The purposes for which the corporation is formed are the following:

    1. To provide adequate means, financial or otherwise, for the maintenance, repair, replacement, upkeep, control and use of the property corporation, whether real or personal, together with all appurtenances thereunto appertaining, including, but not limited to, specific property or properties hereinafter enumerated.

    2. To purchase, accept or otherwise acquire, own and hold, construct, improve, develop, repair, maintain, operate care for and/or dispose of recreational area, water systems, fences, walks, alleys, community buildings, and/or club houses, wharves, docks, boat landings, and other marine appurtenances, utilities of any kind or nature whatsoever, and in general, community facilities appropriate for the convenience, entertainment, relaxation, use and benefit of the members of this corporation.

    3. To acquire by gift, purchase, lease or otherwise, and to won, hold, enjoy, maintain and to convey, sell, lease, transfer, mortgage and otherwise encumber and dedicate for public use and/or otherwise dispose of, real and personal property where situated.

    4. To pay taxes and assessments.

    5. To levy and collect annually such charges and/or assessments as may be necessary in the judgment of the Board of Trustees and in pursuance of the By-Laws of this corporation; to carry out any and all of the purposes for which this corporation was formed; to extend such money so collected in accordance with the By-Laws of this corporation, and the payment of the costs, expenses and obligations incurred by such corporation in carrying out any or all its purposes.

    6. To do and perform any and all acts which may be either necessary or incidental to the exercise of any of the foregoing purposes and/or powers.
    7. All of the foregoing purposes and/or powers are to be exercised and carried into effect for the purpose of serving and applying the things above set forth for the benefit of all lot or tract owners of the Plat of Miller Bay Yacht & Beach Club and/or additions or subdivisions thereof as situated in Kitsap County, State of Washington, and any other areas adjacent thereto which hereafter may be developed as tracts or divisions of the Plan of Miller Bay Yacht & Beach Club.

    8. This corporation is organized exclusively for pleasure, recreation and other nonprofitable purposes, no part of the net earnings of which inures to the benefit of any private shareholder.


    There shall be but one class of membership in which shall be vested all voting rights and privileges of the corporation. Membership shall be inseparable appurtenant to lots within the above mentioned plat and/or plats owned by the members and upon transfer of ownership or the execution by any member of a contract for the sale of any such lot or lots such membership shall ipso facto be deemed to be transferred to the grantee or contract purchaser.
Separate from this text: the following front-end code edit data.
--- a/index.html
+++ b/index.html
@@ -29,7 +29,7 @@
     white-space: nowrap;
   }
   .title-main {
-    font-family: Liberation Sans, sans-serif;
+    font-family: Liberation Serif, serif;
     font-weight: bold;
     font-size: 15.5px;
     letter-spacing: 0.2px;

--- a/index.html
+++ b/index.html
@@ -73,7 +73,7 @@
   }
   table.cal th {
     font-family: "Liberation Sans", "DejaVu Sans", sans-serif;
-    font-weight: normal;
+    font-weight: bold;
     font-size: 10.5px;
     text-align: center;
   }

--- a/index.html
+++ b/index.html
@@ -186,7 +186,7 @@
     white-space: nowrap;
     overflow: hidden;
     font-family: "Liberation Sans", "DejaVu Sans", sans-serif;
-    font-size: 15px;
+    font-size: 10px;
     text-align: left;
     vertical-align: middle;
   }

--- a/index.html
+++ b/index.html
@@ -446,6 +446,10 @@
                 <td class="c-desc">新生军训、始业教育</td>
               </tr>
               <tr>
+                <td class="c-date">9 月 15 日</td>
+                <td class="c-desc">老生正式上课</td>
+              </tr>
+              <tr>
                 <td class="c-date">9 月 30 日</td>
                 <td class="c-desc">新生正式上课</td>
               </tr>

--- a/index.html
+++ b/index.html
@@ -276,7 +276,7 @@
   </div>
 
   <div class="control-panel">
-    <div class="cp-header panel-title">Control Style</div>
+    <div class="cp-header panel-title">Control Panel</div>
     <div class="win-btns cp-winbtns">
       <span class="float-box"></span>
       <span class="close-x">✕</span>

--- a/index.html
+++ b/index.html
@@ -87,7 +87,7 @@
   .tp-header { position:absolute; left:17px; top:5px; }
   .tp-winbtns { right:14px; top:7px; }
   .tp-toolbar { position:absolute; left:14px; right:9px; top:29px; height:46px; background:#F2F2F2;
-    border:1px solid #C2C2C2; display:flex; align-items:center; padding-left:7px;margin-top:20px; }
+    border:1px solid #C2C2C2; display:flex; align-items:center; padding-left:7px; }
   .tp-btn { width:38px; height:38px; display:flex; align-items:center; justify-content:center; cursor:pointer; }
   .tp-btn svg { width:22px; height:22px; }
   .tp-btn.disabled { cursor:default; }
    The corporation shall have no capital stock. The interest of each member in the corporation shall be represented by a membership certificate. The secretary of the corporation is irrevocably appointed attorney in fact for each person holding membership in the corporation for the purpose of endorsing and transferring any membership certificate upon the occurrence of an event requiring transfer of such certificate.


    Upon dissolution, any assets of the corporation remaining after settlement of all debts, obligations and liabilities of the corporation shall be distributed to any organization which is exempt under the provisions of section 501 of the Internal Revenue Code of the Unites States. The organization or organizations to which a distribution shall be made shall be selected by a majority of the members as of the date of such dissolution.


    The address of the initial registered office of this corporation shall be 8180 SE Seawind, Poulsbo, Wa 98370. The name of its initial registered agent at such address is Judy Collins.


    The number of directors of this corporation shall be not less than three (3). Subject to such limitation the number of directors shall be fixed by the By-Laws from time to time. The names and addresses of the three persons constituting the initial Board of Directors are as follows:

Name / Address                
Barbara E. Follett               
7865 NE Seawind Ave, Poulsbo 98370

Lita West                   
21880 Apollo, Poulsbo 98370

Denise Walsh                   
Wavecrest Road, Poulsbo 98370


    The name and address of the incorporator of this corporation is as follows: Barbara Follett, 7865 NE Seawind Ave., Poulsbo 98370.


    The corporation reserves the right to amend, alter , change or repeal any provisions contained in these Articles of Incorporation in  the manner now or hereafter prescribed by statute and all rights conferred upon the members of the corporation herein are subject to this reservation.

IN WITNESS WHEREOF, I, the undersigned incorporator of this corporation have hereunto set my hand and seal, in triplicate, on this, the 8th day of August, 1983.